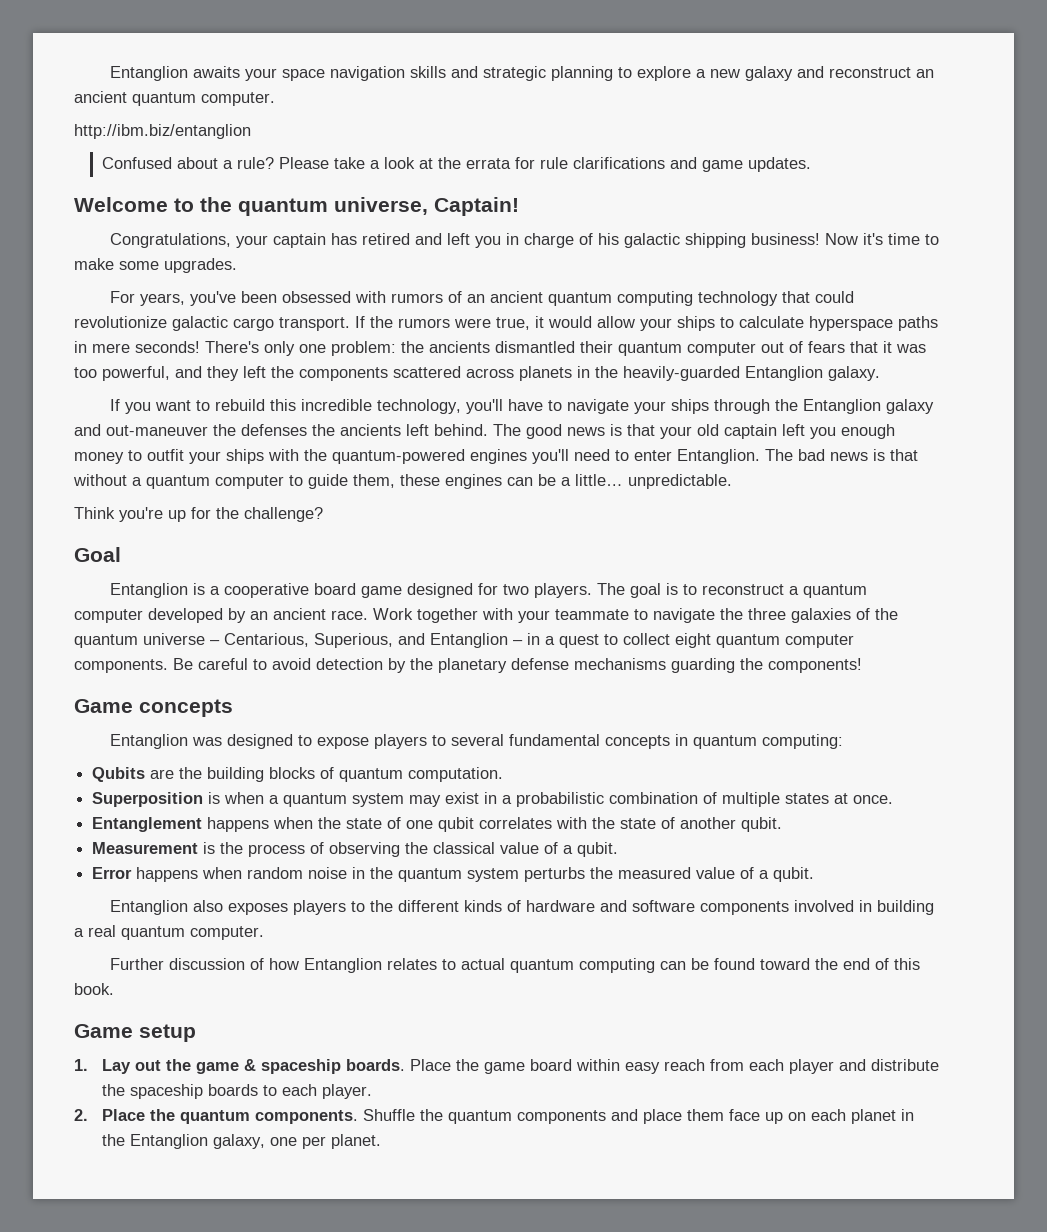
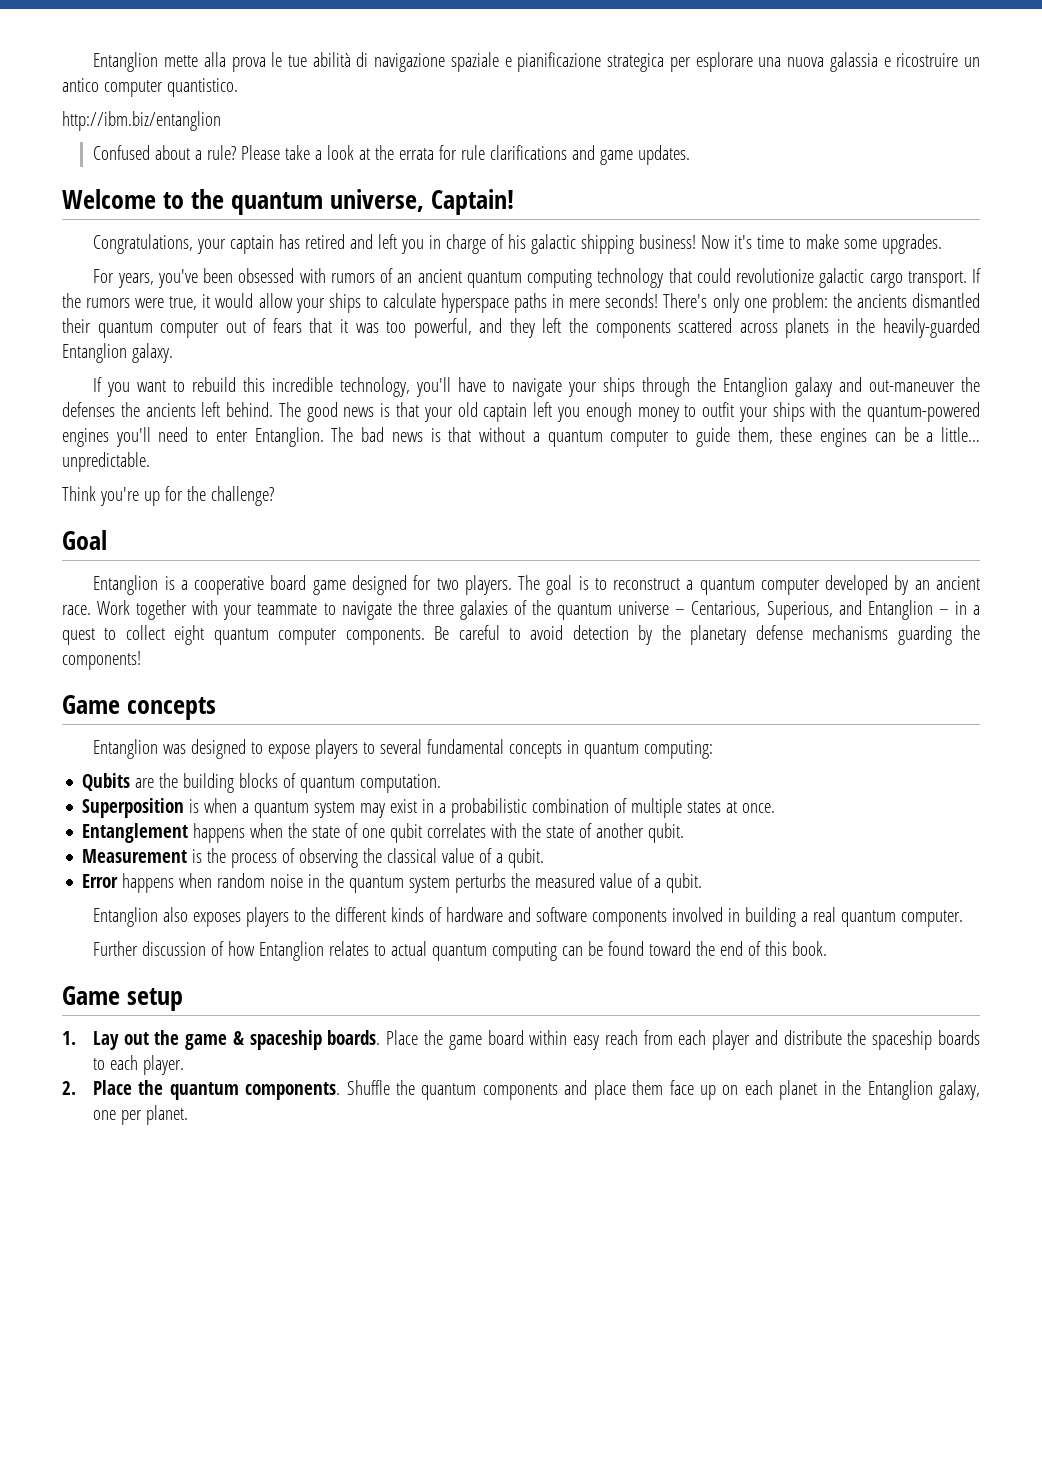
- Entanglion awaits your space navigation skills and strategic planning to explore a new galaxy and reconstruct an ancient quantum computer.
+ Entanglion mette alla prova le tue abilità di navigazione spaziale e pianificazione strategica per esplorare una nuova galassia e ricostruire un antico computer quantistico.

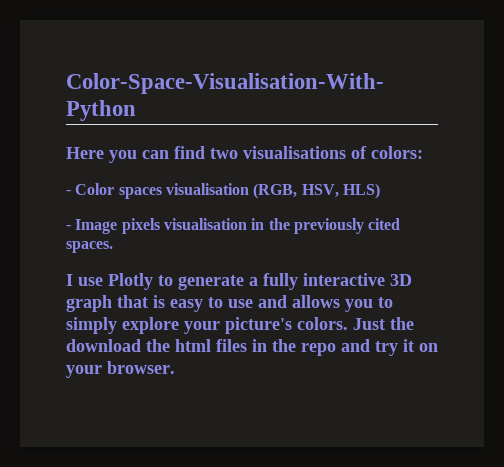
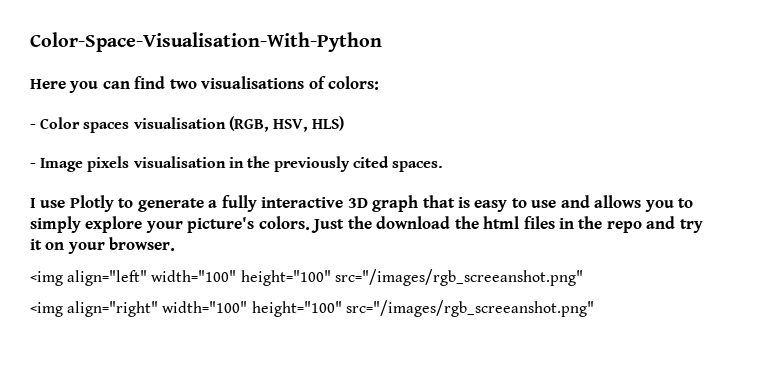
+ <img align="left" width="100" height="100" src="/images/rgb_screeanshot.png"
+ <img align="right" width="100" height="100" src="/images/rgb_screeanshot.png"

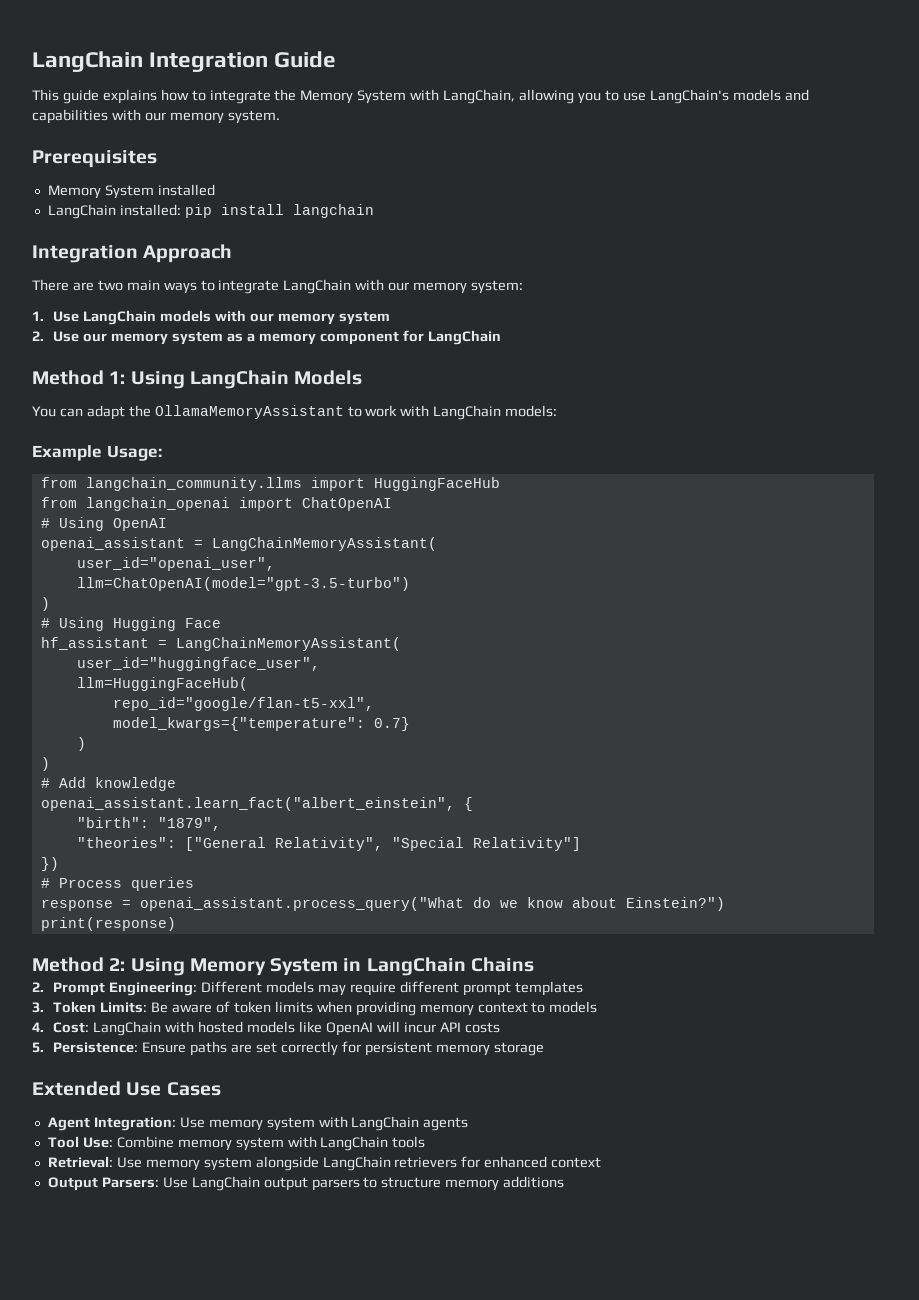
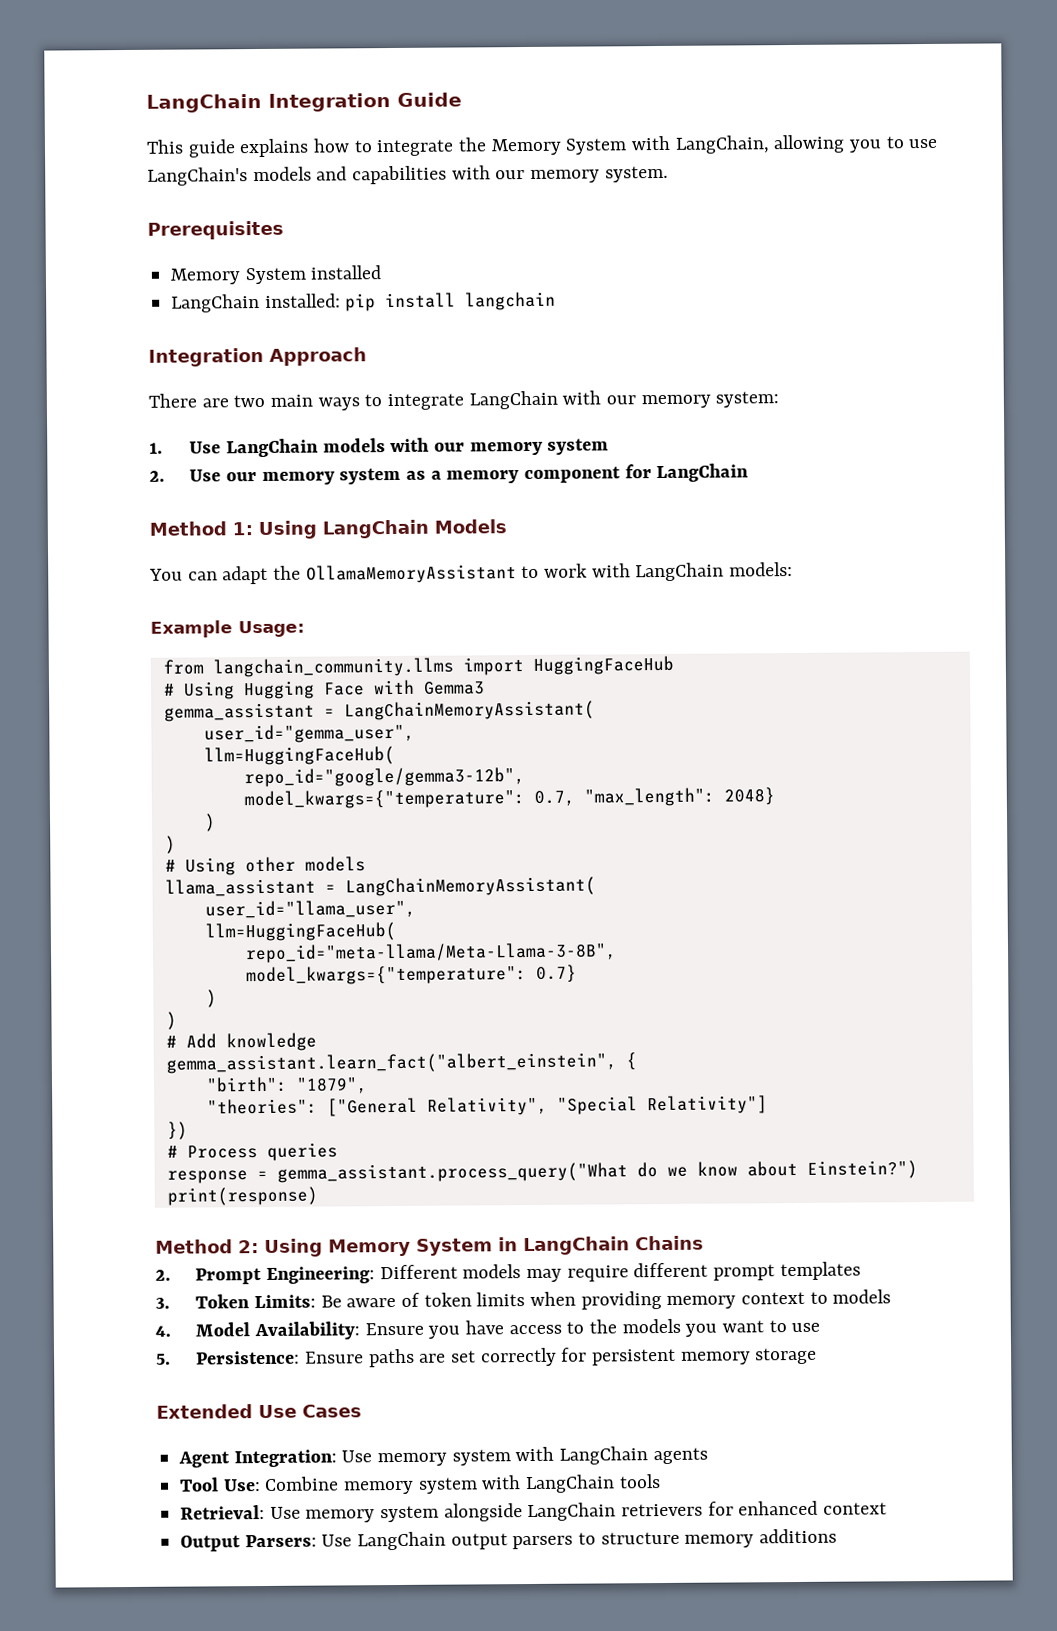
- from langchain_openai import ChatOpenAI
- # Using OpenAI
- openai_assistant = LangChainMemoryAssistant(
- user_id="openai_user",
- llm=ChatOpenAI(model="gpt-3.5-turbo")
+ # Using Hugging Face with Gemma3
+ gemma_assistant = LangChainMemoryAssistant(
+ user_id="gemma_user",
+ llm=HuggingFaceHub(
+ repo_id="google/gemma3-12b",
+ model_kwargs={"temperature": 0.7, "max_length": 2048}
+ )
- # Using Hugging Face
- hf_assistant = LangChainMemoryAssistant(
- user_id="huggingface_user",
+ # Using other models
+ llama_assistant = LangChainMemoryAssistant(
+ user_id="llama_user",
  llm=HuggingFaceHub(
- repo_id="google/flan-t5-xxl",
+ repo_id="meta-llama/Meta-Llama-3-8B",
- openai_assistant.learn_fact("albert_einstein", {
+ gemma_assistant.learn_fact("albert_einstein", {
- response = openai_assistant.process_query("What do we know about Einstein?")
+ response = gemma_assistant.process_query("What do we know about Einstein?")
- 4. Cost: LangChain with hosted models like OpenAI will incur API costs
+ 4. Model Availability: Ensure you have access to the models you want to use

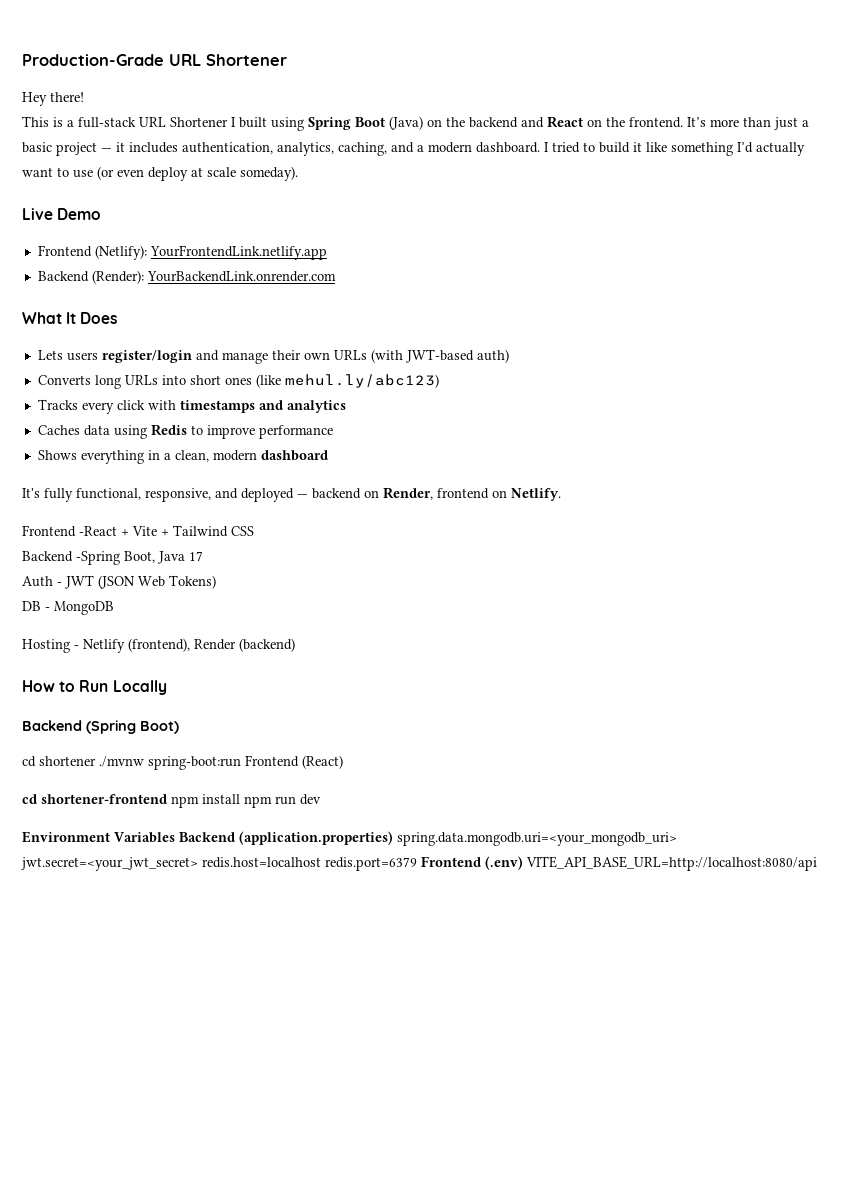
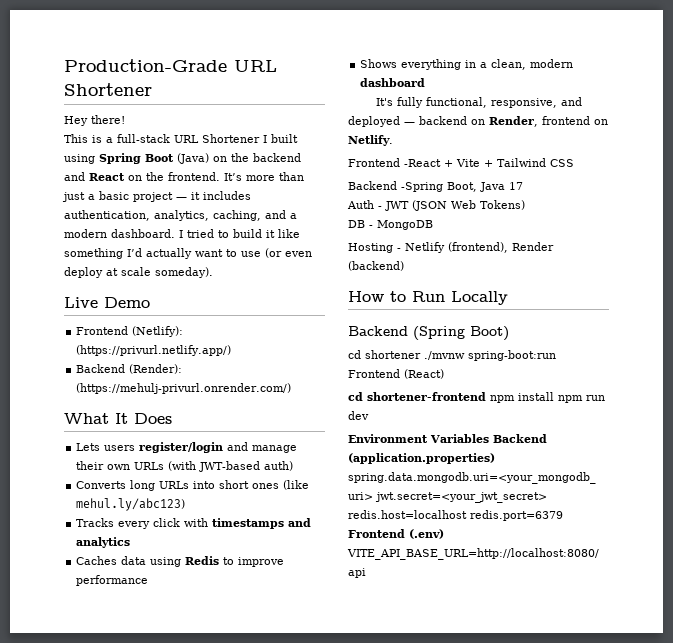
- Frontend (Netlify): YourFrontendLink.netlify.app
+ Frontend (Netlify): (https://privurl.netlify.app/)
- Backend (Render): YourBackendLink.onrender.com
+ Backend (Render): (https://mehulj-privurl.onrender.com/)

How to complete this task → Quote every line of the records above exactly; no picture is to be copied.

Answer to the exercise →
- Entanglion awaits your space navigation skills and strategic planning to explore a new galaxy and reconstruct an ancient quantum computer.
+ Entanglion mette alla prova le tue abilità di navigazione spaziale e pianificazione strategica per esplorare una nuova galassia e ricostruire un antico computer quantistico.

+ <img align="left" width="100" height="100" src="/images/rgb_screeanshot.png"
+ <img align="right" width="100" height="100" src="/images/rgb_screeanshot.png"

- from langchain_openai import ChatOpenAI
- # Using OpenAI
- openai_assistant = LangChainMemoryAssistant(
- user_id="openai_user",
- llm=ChatOpenAI(model="gpt-3.5-turbo")
+ # Using Hugging Face with Gemma3
+ gemma_assistant = LangChainMemoryAssistant(
+ user_id="gemma_user",
+ llm=HuggingFaceHub(
+ repo_id="google/gemma3-12b",
+ model_kwargs={"temperature": 0.7, "max_length": 2048}
+ )
- # Using Hugging Face
- hf_assistant = LangChainMemoryAssistant(
- user_id="huggingface_user",
+ # Using other models
+ llama_assistant = LangChainMemoryAssistant(
+ user_id="llama_user",
  llm=HuggingFaceHub(
- repo_id="google/flan-t5-xxl",
+ repo_id="meta-llama/Meta-Llama-3-8B",
- openai_assistant.learn_fact("albert_einstein", {
+ gemma_assistant.learn_fact("albert_einstein", {
- response = openai_assistant.process_query("What do we know about Einstein?")
+ response = gemma_assistant.process_query("What do we know about Einstein?")
- 4. Cost: LangChain with hosted models like OpenAI will incur API costs
+ 4. Model Availability: Ensure you have access to the models you want to use

- Frontend (Netlify): YourFrontendLink.netlify.app
+ Frontend (Netlify): (https://privurl.netlify.app/)
- Backend (Render): YourBackendLink.onrender.com
+ Backend (Render): (https://mehulj-privurl.onrender.com/)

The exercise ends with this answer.